In April 2024, Charlie Day, Billy Eichner, Gabby Beans, Talia Ryder, Lera Abova, Jacnier, Kristen Connolly, Lena Hall, Don Swayze, Josh Pafchek, Kale Browne, Alexander Carstoiu, and Christian Antidormi joined the cast.

Principal photography began in Albuquerque, New Mexico on March 25, 2024 and wrapped on May 23.

==Release==
Honey Don't! was selected to be screened out of competition in the Midnight Screenings section at the 78th Cannes Film Festival, where it had its world premiere on May 24, 2025, receiving a standing ovation.

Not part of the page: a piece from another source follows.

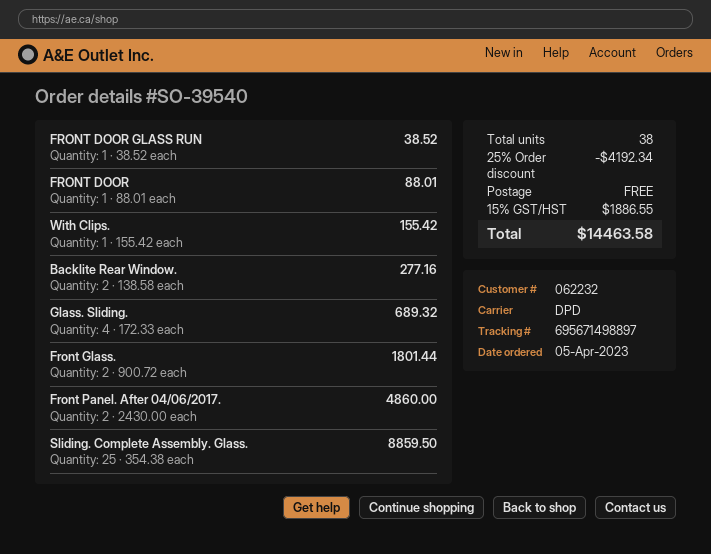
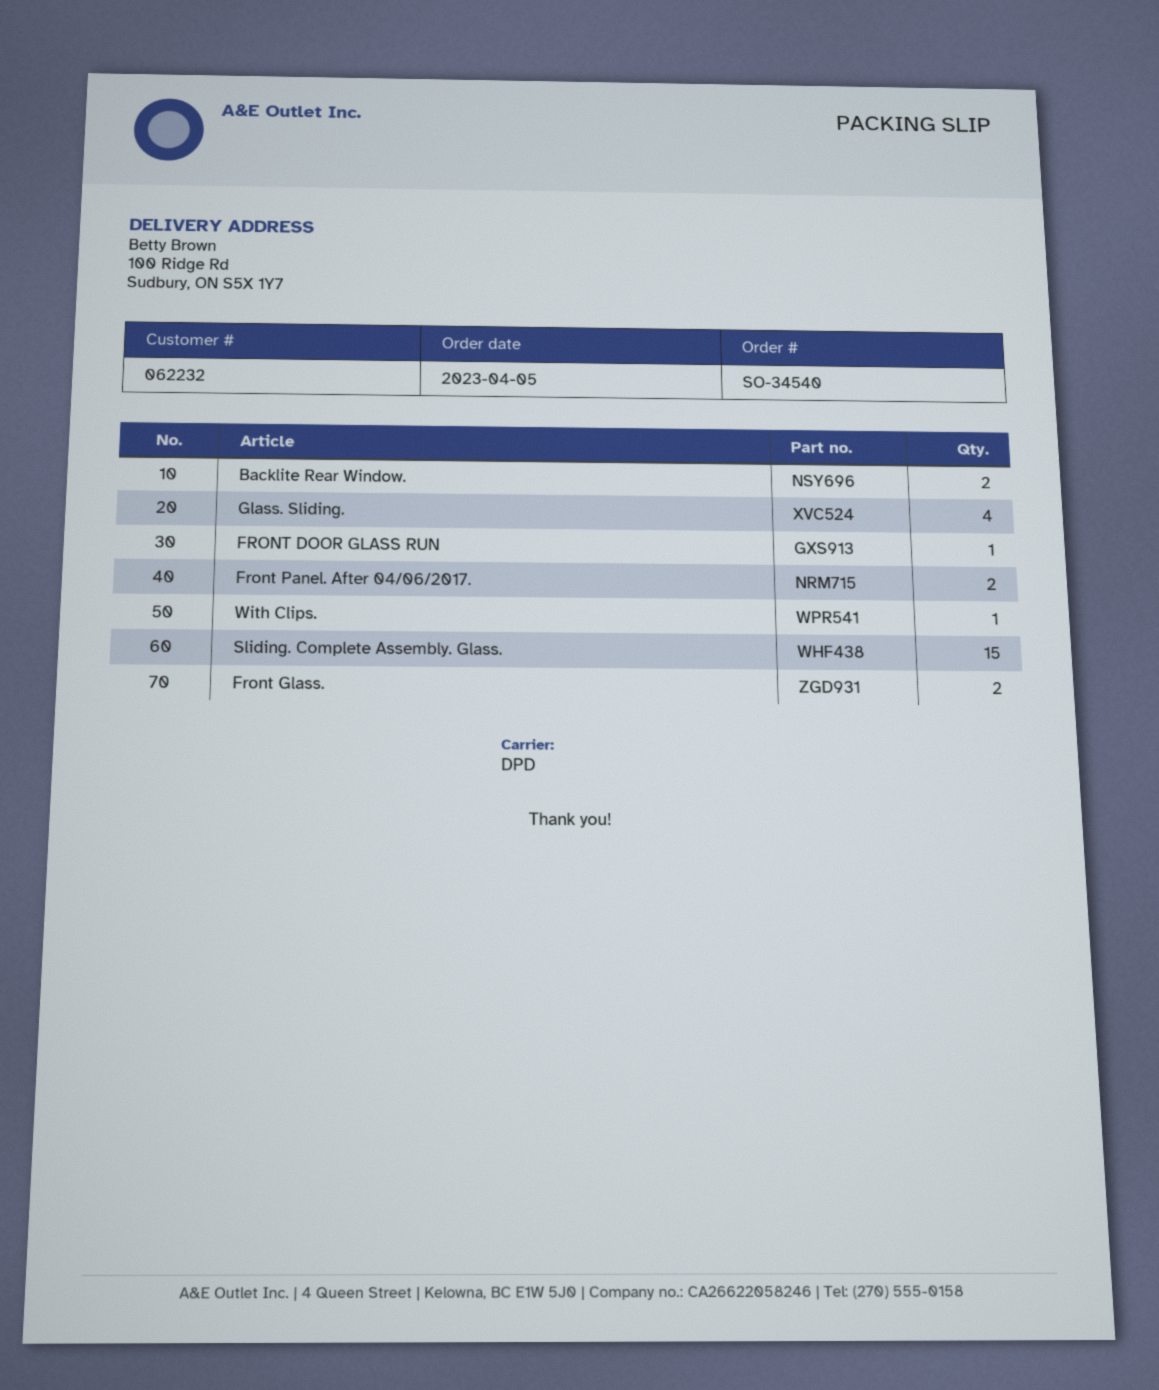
order number: SO-39540 -> SO-34540
FRONT DOOR: 1 -> none
Sliding. Complete Assembly. Glass.: 25 -> 15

The film was released in the United States by Focus Features on August 22, 2025, and internationally by Universal Pictures.

==Reception==
 Metacritic, which uses a weighted average, assigned the film a score of 46 out of 100, based on 38 critics, indicating "mixed or average" reviews.

The Hollywood Reporter lauded the performances and some elements of the film's "world-building" as well as the "gallery of strong supporting characters," but concluded it all felt like a "series of gags with nowhere to go." IndieWire, on the other hand, assessed the film as "a mishmash of disparate parts," further opining that "[w]hereas Drive-Away Dolls was psychedelically silly — allowing it to get away with more of its slipshod plotting — Honey Don't! aims for a spin on noir but has zero interest in actually developing a compelling mystery." The Wrap expressed the view that Coen's previous movie was more engaging, while Honey is essentially "empty at its core." Valnet's Collider review found Margaret Qualley's performance to be "a gem" and the film embracing a certain modern "Wild, Wild West vibe" with moments of laugh-out-loud, slapstick humor. It concludes that plot holes might make Honey hardly a perfect film, but for people who like film noir this might be another "slam dunk." Sean Burns of WBUR wrote, "This weirdly inert neo-noir just lies there on the screen, baking in the California desert sun."

Variety opined that it is a deliberate throwaway, a mock escapist thriller, one meant to show audience a "flaky good time," while Vulture appreciated the sexual swagger of the plot and the women's performances in a film that could have been better.